The so-called Barbarus Scaligeri, a Latin translation of a lost Greek chronography dating from the 6th c., states that the relics of *Andrew (the Apostle, S00288) and *Luke (the Evangelist, S00442) were translated to Constantinople in the year 336.

Evidence ID

E07178

Type of Evidence

Literary - Other narrative texts (including Histories)

Barbarus Scaligeri 240-41

Nepotiano et Facundo clarissimorum
Hisdem cosulibus translati sunt in Constantinopolim sanctus Andreas apostolus et Lucas evangelista X kl. Iulias.

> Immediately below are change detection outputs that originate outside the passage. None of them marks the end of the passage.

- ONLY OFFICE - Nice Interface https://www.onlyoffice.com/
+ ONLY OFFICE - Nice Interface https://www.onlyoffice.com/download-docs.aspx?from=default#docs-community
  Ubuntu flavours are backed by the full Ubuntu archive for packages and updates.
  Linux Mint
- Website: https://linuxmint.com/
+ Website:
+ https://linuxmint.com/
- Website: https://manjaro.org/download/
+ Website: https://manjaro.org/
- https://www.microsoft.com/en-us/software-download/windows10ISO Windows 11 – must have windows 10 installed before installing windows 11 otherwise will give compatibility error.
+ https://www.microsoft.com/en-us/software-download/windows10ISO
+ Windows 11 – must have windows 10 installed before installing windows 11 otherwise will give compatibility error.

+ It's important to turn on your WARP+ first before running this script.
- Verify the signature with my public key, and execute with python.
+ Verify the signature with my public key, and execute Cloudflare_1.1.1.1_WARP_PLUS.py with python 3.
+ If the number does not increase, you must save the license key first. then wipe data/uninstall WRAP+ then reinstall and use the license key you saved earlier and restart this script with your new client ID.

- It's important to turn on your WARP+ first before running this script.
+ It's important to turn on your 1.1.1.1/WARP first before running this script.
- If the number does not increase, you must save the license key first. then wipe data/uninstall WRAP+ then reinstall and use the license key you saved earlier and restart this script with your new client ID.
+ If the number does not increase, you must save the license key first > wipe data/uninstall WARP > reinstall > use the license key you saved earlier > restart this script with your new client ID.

'[Consulship of] Nepotianus and Facundus
clarissimi [= 336]
Under the same consuls Saint Andrew the Apostle and Luke the Evangelist were translated to Constantinople on the 10th day before the Kalends of July [22 June].'


Text: Mommsen 1892, 293.
Translation: David Lambert.

Festivals

Anniversary of relic invention/translation

Relics

Bodily relic - unspecified
Transfer, translation and deposition of relics
Transfer/presence of relics from distant countries

Source

The Barbarus Scaligeri, also known as the Excerpta latina barbari (literally, 'Scaliger's barbarian' and 'Latin excerpts of a barbarian'), is a Latin translation of a late-antique Greek chronographical compilation. Its modern titles originate from the opinions of its first modern editor, Joseph Justus Scaliger (1540-1609), who was contemptuous of what he regarded as the author's very bad Latin and incompetent translation from Greek. Some contemporary scholars have suggested using a less prejudicial title: thus R.W. Burgess refers to it as the Chronographia Scaligeriana (Burgess 2013, 2-3 and passim). The text survives in a single manuscript: Paris, BnF, Lat. 4884 (digitised: https://gallica.bnf.fr/ark:/12148/btv1b84790083). This was dated by 19th c. editors such as Mommsen to the 7th or early 8th century, but the most recent assessment is that it was copied in the 770s or 780s at the monastery of Corbie in northern Francia (Burgess 2013, 20-21). The manuscript is probably contemporaneous with the translation (Burgess 2013, 6, and for discussion of the translator's possible background, ibid. 21-27).

The
Barbarus Scaligeri as a whole is a compilation of texts, including biblical genealogies, lists of monarchs, and geographical information. Among its contents is a list of consuls, which occasionally includes notes of historical events, including several relating to saints. Burgess identifies the Greek original of this as dating from about the 530s (Burgess 2013, 18-19, 42). A number of entries are based on a now lost local chronicle from Alexandria in Egypt (Burgess 2013, 3, 14-15); this was either the same text as the Alexandrian chronicle used by Theophanes (see e.g. E08006), or a closely related one. The Greek original used by the translator was illustrated, and the manuscript leaves spaces for illustrations to be added; however, this never happened.


Discussion

The translation of the bodies of Andrew and Luke to Constantinople is here dated to 336, towards the end of the reign of Constantine, rather than the more commonly given date of 357, under his son Constantius II (see e.g. the Paschal Chronicle, E07986). Burgess 2003, 24-34, argues that this is not an error, but records a translation of relics by Constantine, separate from the one in 357.


Bibliography

Edition:
Mommsen, T., in Chronice Minora I (Monumenta Germaniae Historica, Auctores antiquissimi 9; Berlin, 1892), 290-298.

Further reading:
Burgess, R.W., "The Passio S. Artemii, Philostorgius, and the dates of the invention and translations of the relics of Sts Andrew and Luke," Analecta Bollandiana 121 (2003), 5-36.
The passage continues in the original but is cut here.